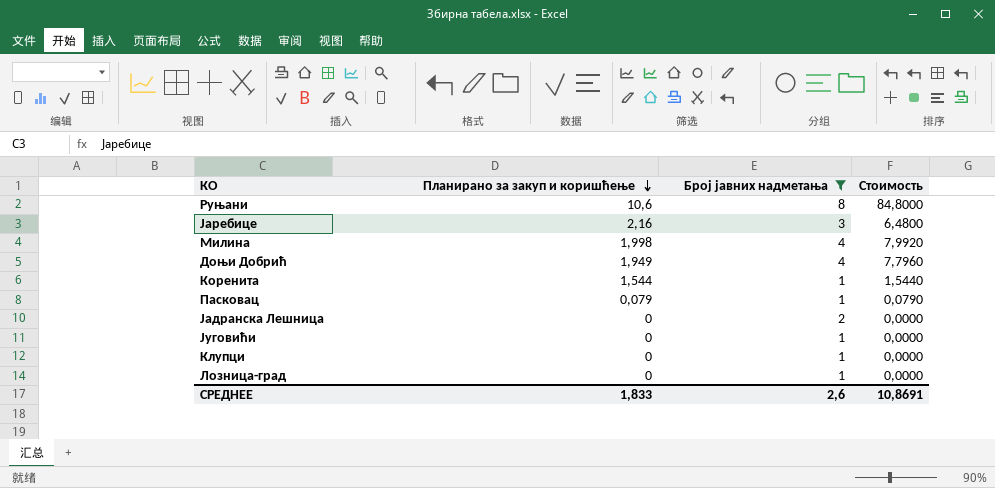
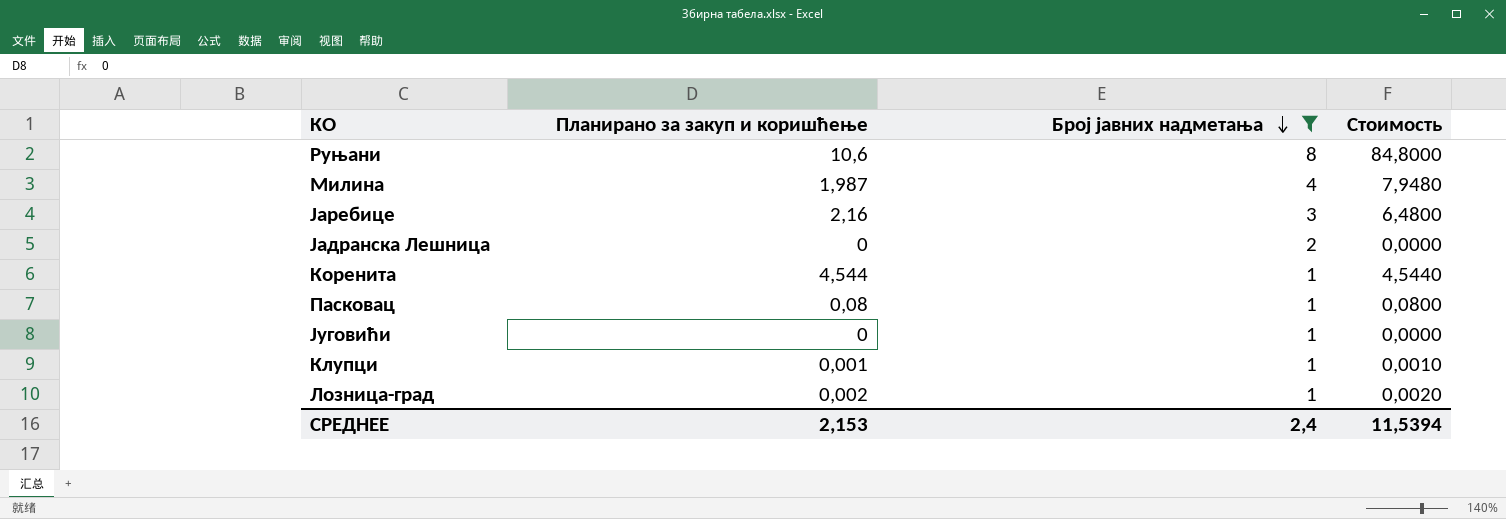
row order: Планирано за закуп и коришћење descending -> Број јавних надметања descending
row Доњи Добрић: 1,949 | 4 | 7,7960 -> none
Милина | Планирано за закуп и коришћење: 1,998 -> 1,987
Милина | Стоимость: 7,9920 -> 7,9480
Коренита | Планирано за закуп и коришћење: 1,544 -> 4,544
Коренита | Стоимость: 1,5440 -> 4,5440
Пасковац | Планирано за закуп и коришћење: 0,079 -> 0,08
Пасковац | Стоимость: 0,0790 -> 0,0800
Клупци | Планирано за закуп и коришћење: 0 -> 0,001
Клупци | Стоимость: 0,0000 -> 0,0010
Лозница-град | Планирано за закуп и коришћење: 0 -> 0,002
Лозница-град | Стоимость: 0,0000 -> 0,0020
СРЕДНЕЕ | Планирано за закуп и коришћење: 1,833 -> 2,153
СРЕДНЕЕ | Број јавних надметања: 2,6 -> 2,4
СРЕДНЕЕ | Стоимость: 10,8691 -> 11,5394

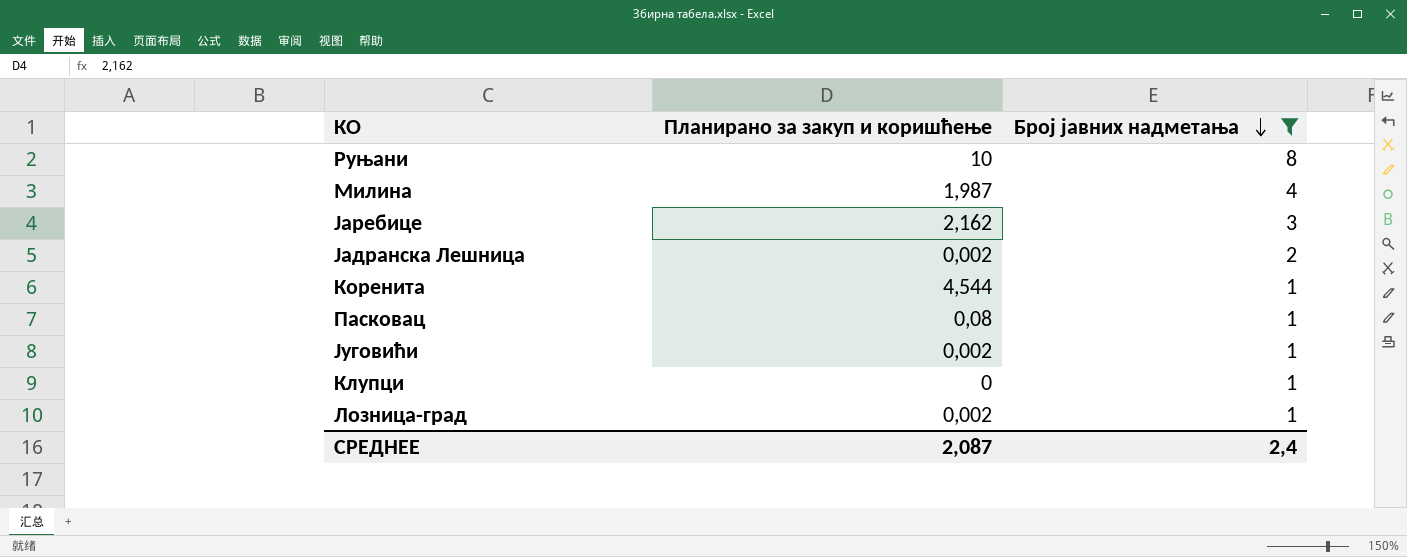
column Стоимость | formula: [Планирано за закуп и коришћење] * [Број јавних надметања] -> none
Руњани | Планирано за закуп и коришћење: 10,6 -> 10
Јаребице | Планирано за закуп и коришћење: 2,16 -> 2,162
Јадранска Лешница | Планирано за закуп и коришћење: 0 -> 0,002
Југовићи | Планирано за закуп и коришћење: 0 -> 0,002
Клупци | Планирано за закуп и коришћење: 0,001 -> 0
СРЕДНЕЕ | Планирано за закуп и коришћење: 2,153 -> 2,087

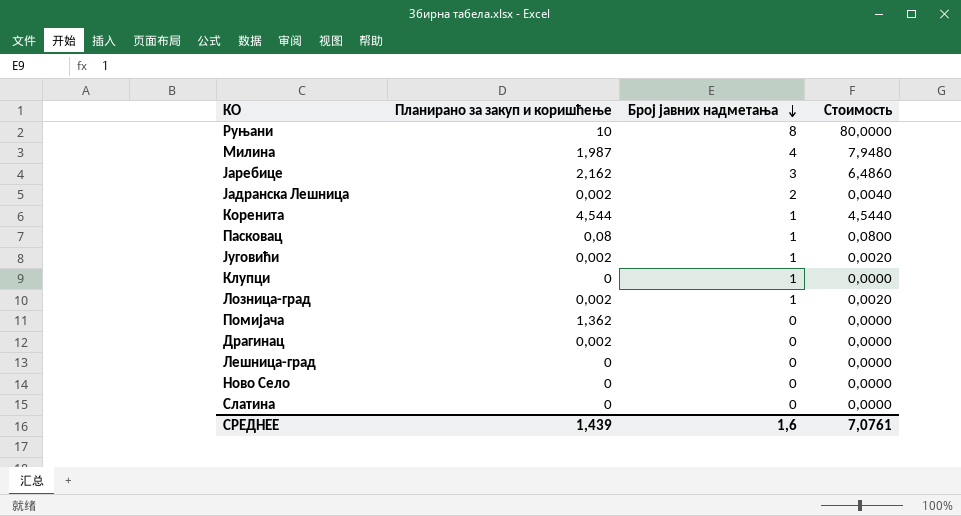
filter: Број јавних надметања != 0 -> none
column Стоимость | formula: none -> [Планирано за закуп и коришћење] * [Број јавних надметања]
СРЕДНЕЕ | Планирано за закуп и коришћење: 2,087 -> 1,439
СРЕДНЕЕ | Број јавних надметања: 2,4 -> 1,6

☆ ☆ ☆ ☆

→ **Problem requirements**: Print the stretch of the data from the line with "СРЕДНЕЕ | Стоимость: 10,8691 -> 11,5394" through its last line, exactly and with both ends kept. Omit pictures.

→ **Solved exercise**:
СРЕДНЕЕ | Стоимость: 10,8691 -> 11,5394

column Стоимость | formula: [Планирано за закуп и коришћење] * [Број јавних надметања] -> none
Руњани | Планирано за закуп и коришћење: 10,6 -> 10
Јаребице | Планирано за закуп и коришћење: 2,16 -> 2,162
Јадранска Лешница | Планирано за закуп и коришћење: 0 -> 0,002
Југовићи | Планирано за закуп и коришћење: 0 -> 0,002
Клупци | Планирано за закуп и коришћење: 0,001 -> 0
СРЕДНЕЕ | Планирано за закуп и коришћење: 2,153 -> 2,087

filter: Број јавних надметања != 0 -> none
column Стоимость | formula: none -> [Планирано за закуп и коришћење] * [Број јавних надметања]
СРЕДНЕЕ | Планирано за закуп и коришћење: 2,087 -> 1,439
СРЕДНЕЕ | Број јавних надметања: 2,4 -> 1,6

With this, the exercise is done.